Der Raum wird von einer gewölbten Decke begrenzt, die mit goldenen Ornamenten verziert ist. Durch eine offene Arkade im Hintergrund erblickt man eine Landschaft mit einem sanften Hügel und einer Lichtung. Die Farbgebung ist gedeckt, dominiert von Rot-, Grün- und Brauntönen, die eine gewisse Würde und Erhabenheit vermitteln.
Es lässt sich ein subtiler Kontrast zwischen der aktiven, fast demonstrativen Geste der männlichen Figur und der konzentrierten Tätigkeit der Frau erkennen. Diese Gegensätzlichkeit könnte auf eine Hierarchie hinweisen, die aber gleichzeitig die Zusammenarbeit und gegenseitige Abhängigkeit der beiden Personen betont. Die Szene strahlt eine Atmosphäre der Fürsorge und Versorgung aus, die möglicherweise auf eine religiöse oder moralische Botschaft verweist, beispielsweise die Nächstenliebe oder die Versorgung der Bedürftigen.
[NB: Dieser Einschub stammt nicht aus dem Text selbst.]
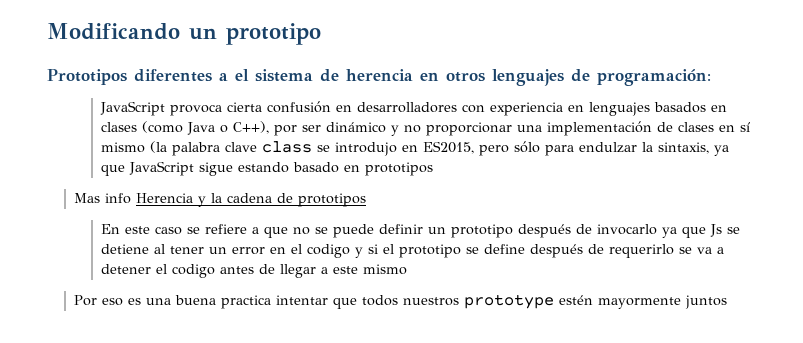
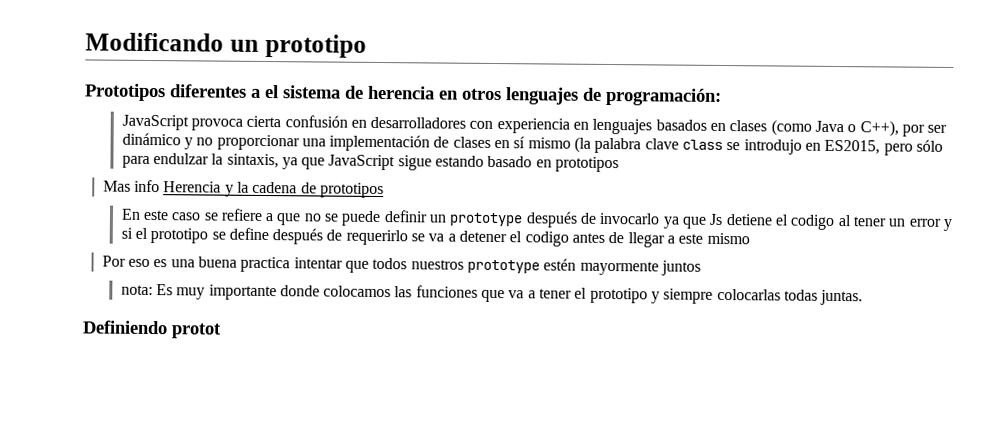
- En este caso se refiere a que no se puede definir un prototipo después de invocarlo ya que Js se detiene al tener un error en el codigo y si el prototipo se define después de requerirlo se va a detener el codigo antes de llegar a este mismo
+ En este caso se refiere a que no se puede definir un prototype después de invocarlo ya que Js detiene el codigo al tener un error y si el prototipo se define después de requerirlo se va a detener el codigo antes de llegar a este mismo
+ nota: Es muy importante donde colocamos las funciones que va a tener el prototipo y siempre colocarlas todas juntas.
+ Definiendo protot

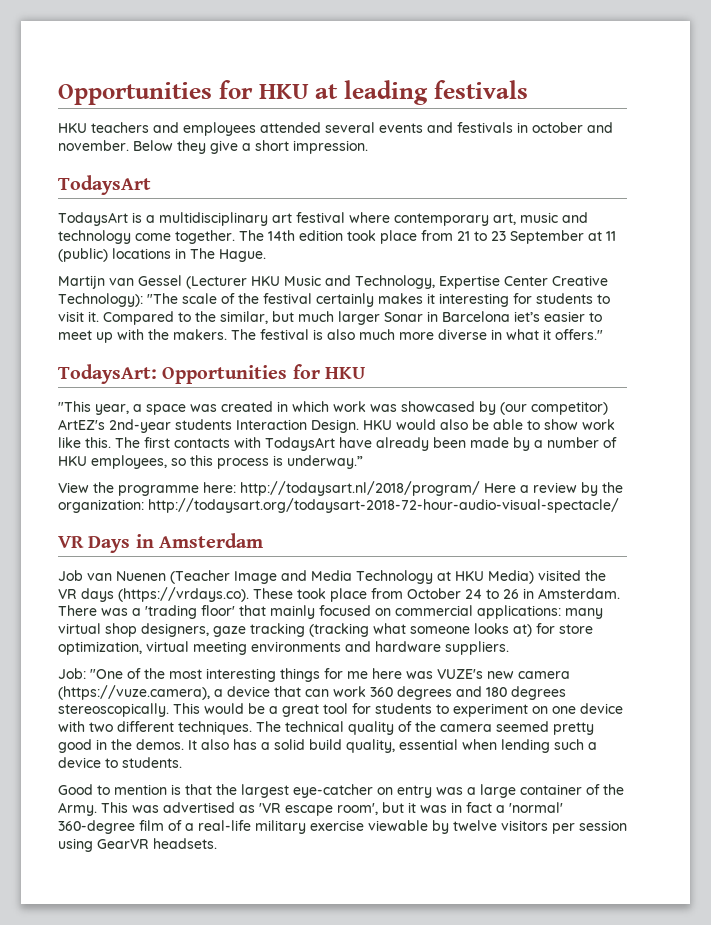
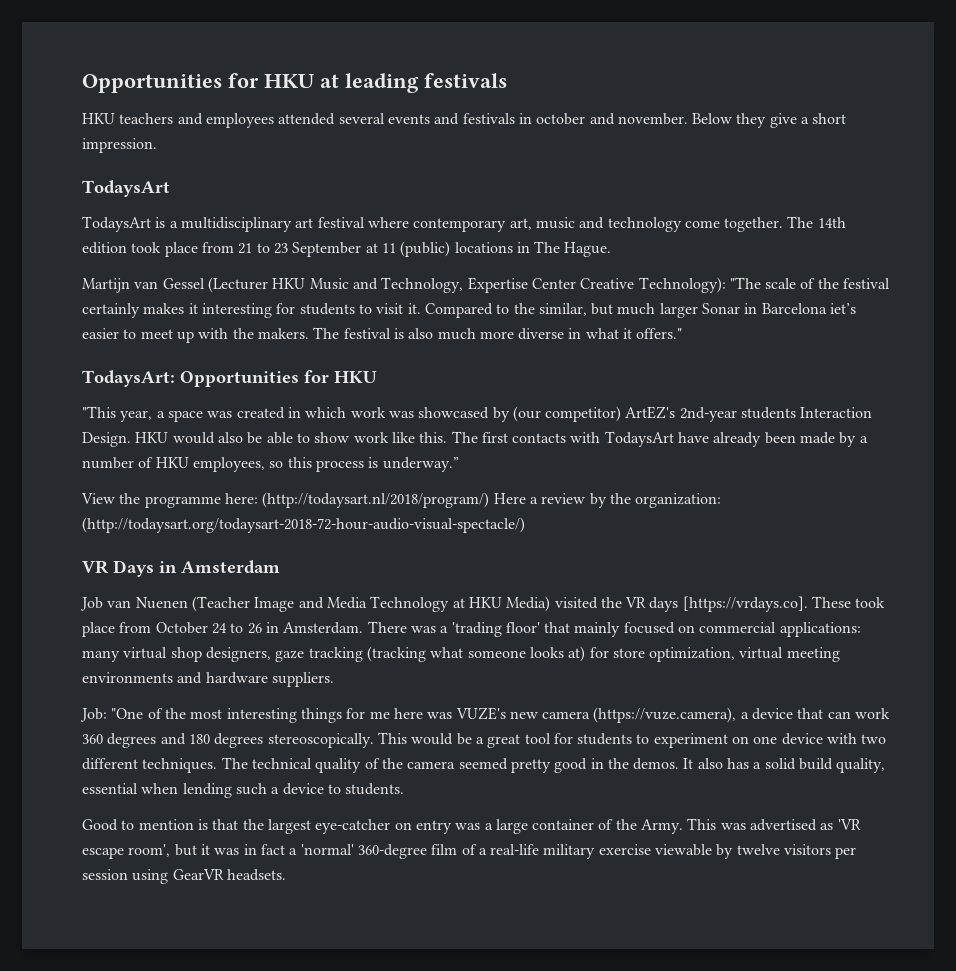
- View the programme here: http://todaysart.nl/2018/program/ Here a review by the organization: http://todaysart.org/todaysart-2018-72-hour-audio-visual-spectacle/
+ View the programme here: (http://todaysart.nl/2018/program/) Here a review by the organization: (http://todaysart.org/todaysart-2018-72-hour-audio-visual-spectacle/)
- Job van Nuenen (Teacher Image and Media Technology at HKU Media) visited the VR days (https://vrdays.co). These took place from October 24 to 26 in Amsterdam.
+ Job van Nuenen (Teacher Image and Media Technology at HKU Media) visited the VR days [https://vrdays.co]. These took place from October 24 to 26 in Amsterdam.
Der Hintergrund mit der friedlichen Landschaft könnte als Symbol für die göttliche Ordnung interpretiert werden, in deren Rahmen diese Handlung stattfindet.
Die Anordnung der Elemente und die Darstellung der Personen lassen eine gewisse Rigidität erkennen, was für die Malweise des späten Mittelalters charakteristisch ist. Dennoch gelingt es dem Künstler, eine intime und nachdenkliche Stimmung zu erzeugen.